> [Requirement]
Could you retype the entries below exactly, omitting every picture?

> [Entries supplied]
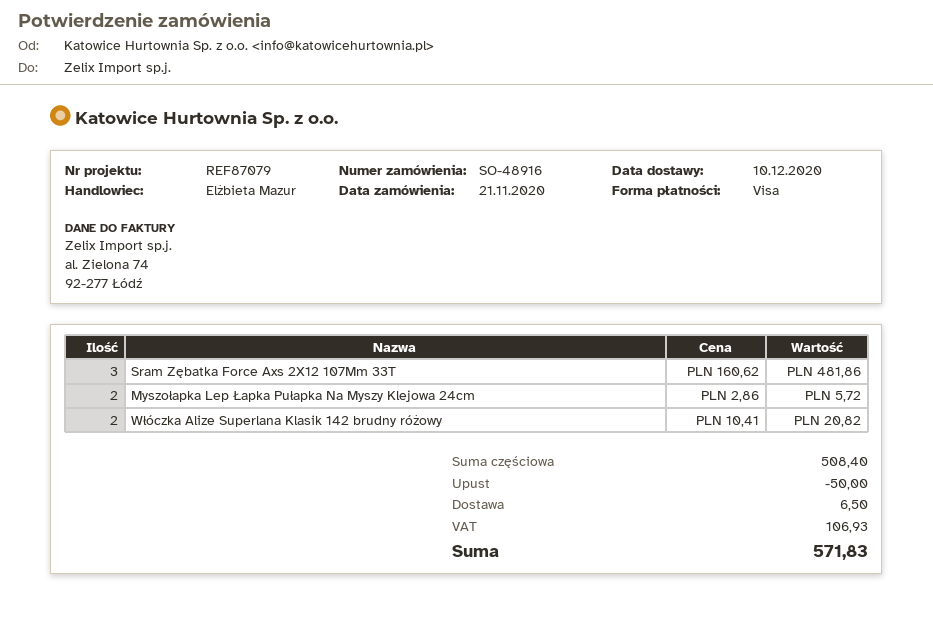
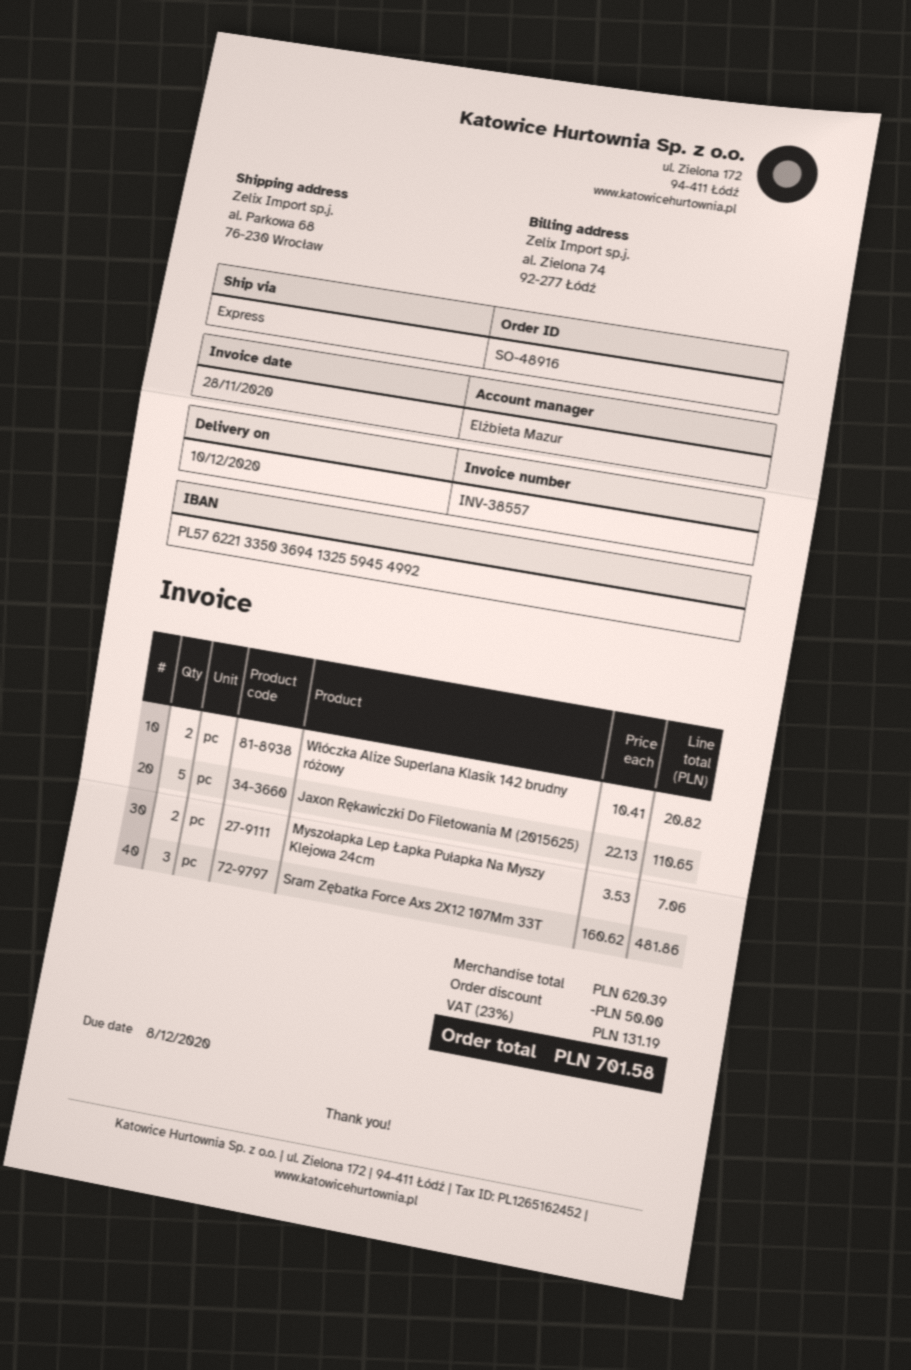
Myszołapka Lep Łapka Pułapka Na Myszy Klejowa 24cm: 2 x 2.86 = 5.72 -> 2 x 3.53 = 7.06
Jaxon Rękawiczki Do Filetowania M (2015625): none -> 5 x 22.13 = 110.65
subtotal: 508.40 -> 620.39
shipping: 6.50 -> none
tax: 106.93 -> 131.19
total: 571.83 -> 701.58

> [Output below]
Myszołapka Lep Łapka Pułapka Na Myszy Klejowa 24cm: 2 x 2.86 = 5.72 -> 2 x 3.53 = 7.06
Jaxon Rękawiczki Do Filetowania M (2015625): none -> 5 x 22.13 = 110.65
subtotal: 508.40 -> 620.39
shipping: 6.50 -> none
tax: 106.93 -> 131.19
total: 571.83 -> 701.58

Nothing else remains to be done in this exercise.